# Directions
Return all the entries exactly, keeping pictures out.

# Given data
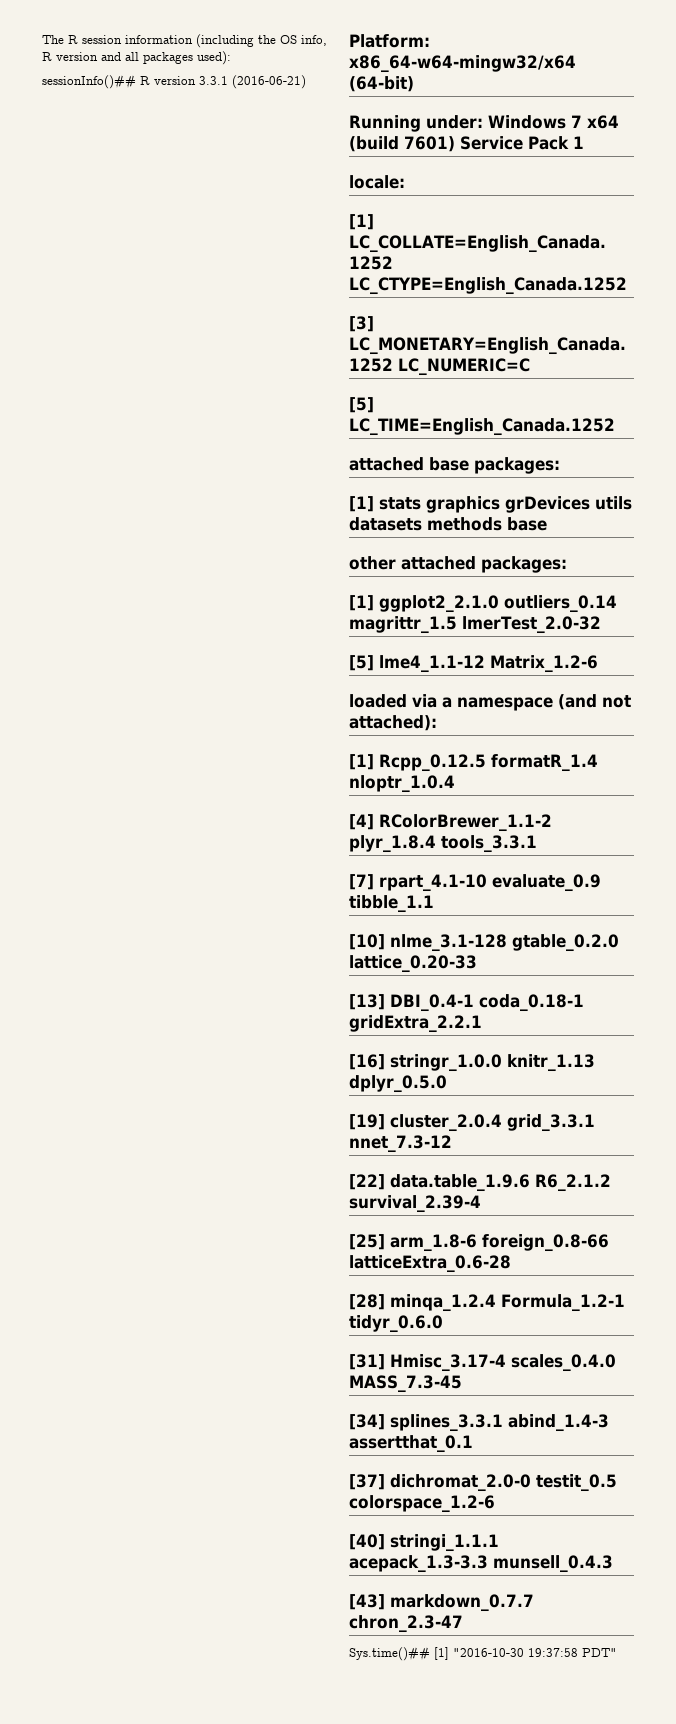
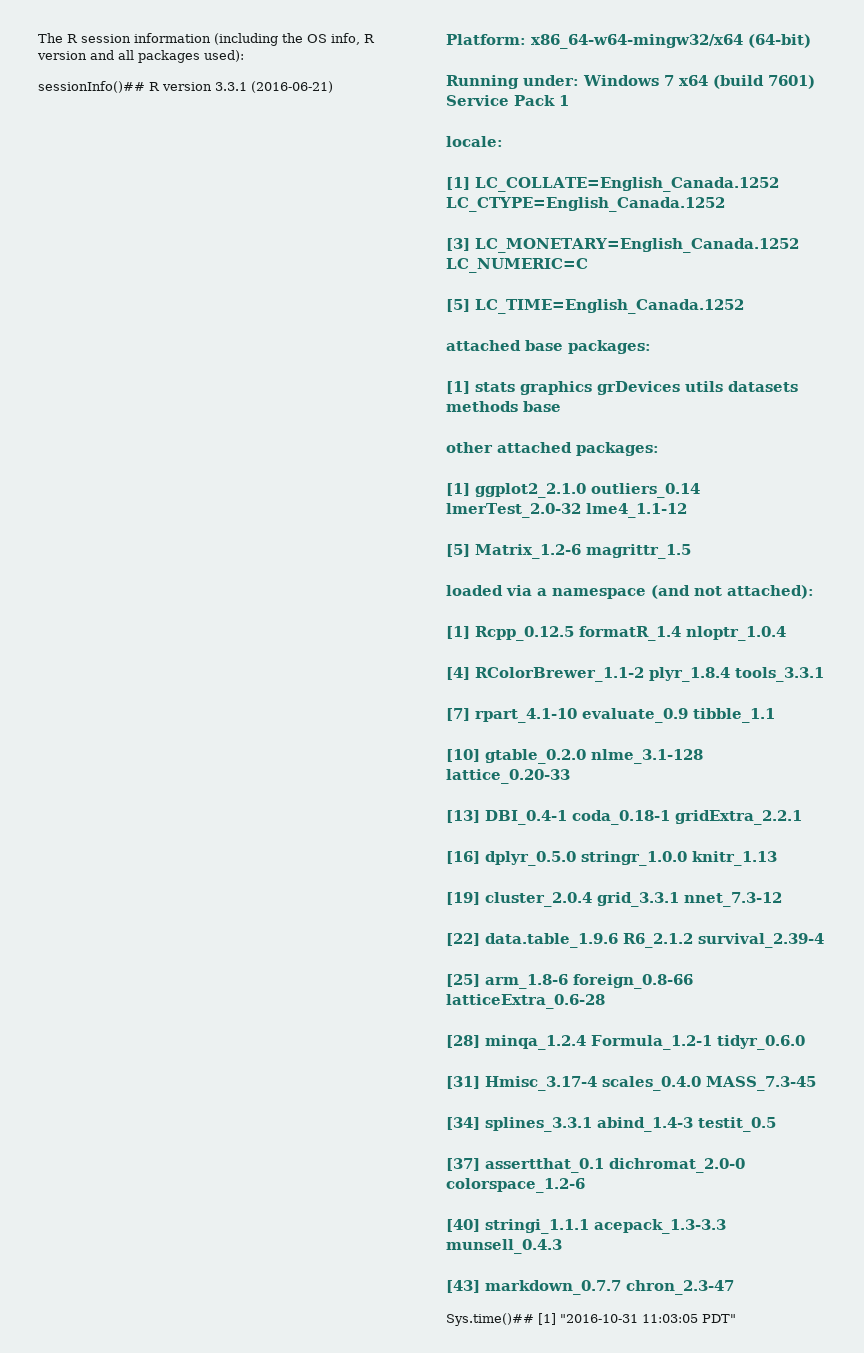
[349,616,457,634] magrittr_1.5 -> (700, 490) none
[349,655,485,673] // [5] lme4_1.1-12 -> [585,503,687,518] [446,544,470,557] lme4_1.1-12 // [5]
(598, 664) none -> [586,544,691,559] magrittr_1.5
[390,934,619,952] nlme_3.1-128 gtable_0.2.0 -> [485,749,703,764] gtable_0.2.0 nlme_3.1-128
(385, 1062) none -> [485,851,576,866] dplyr_0.5.0
[349,1075,447,1093] dplyr_0.5.0 -> (777, 858) none
[349,1435,473,1453] assertthat_0.1 -> [698,1117,776,1132] testit_0.5
[390,1474,617,1492] dichromat_2.0-0 testit_0.5 -> [485,1158,745,1173] assertthat_0.1 dichromat_2.0-0
[453,1648,578,1657] "2016-10-30 19:37:58 -> [560,1314,698,1323] "2016-10-31 11:03:05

# Response to the task
[349,616,457,634] magrittr_1.5 -> (700, 490) none
[349,655,485,673] // [5] lme4_1.1-12 -> [585,503,687,518] [446,544,470,557] lme4_1.1-12 // [5]
(598, 664) none -> [586,544,691,559] magrittr_1.5
[390,934,619,952] nlme_3.1-128 gtable_0.2.0 -> [485,749,703,764] gtable_0.2.0 nlme_3.1-128
(385, 1062) none -> [485,851,576,866] dplyr_0.5.0
[349,1075,447,1093] dplyr_0.5.0 -> (777, 858) none
[349,1435,473,1453] assertthat_0.1 -> [698,1117,776,1132] testit_0.5
[390,1474,617,1492] dichromat_2.0-0 testit_0.5 -> [485,1158,745,1173] assertthat_0.1 dichromat_2.0-0
[453,1648,578,1657] "2016-10-30 19:37:58 -> [560,1314,698,1323] "2016-10-31 11:03:05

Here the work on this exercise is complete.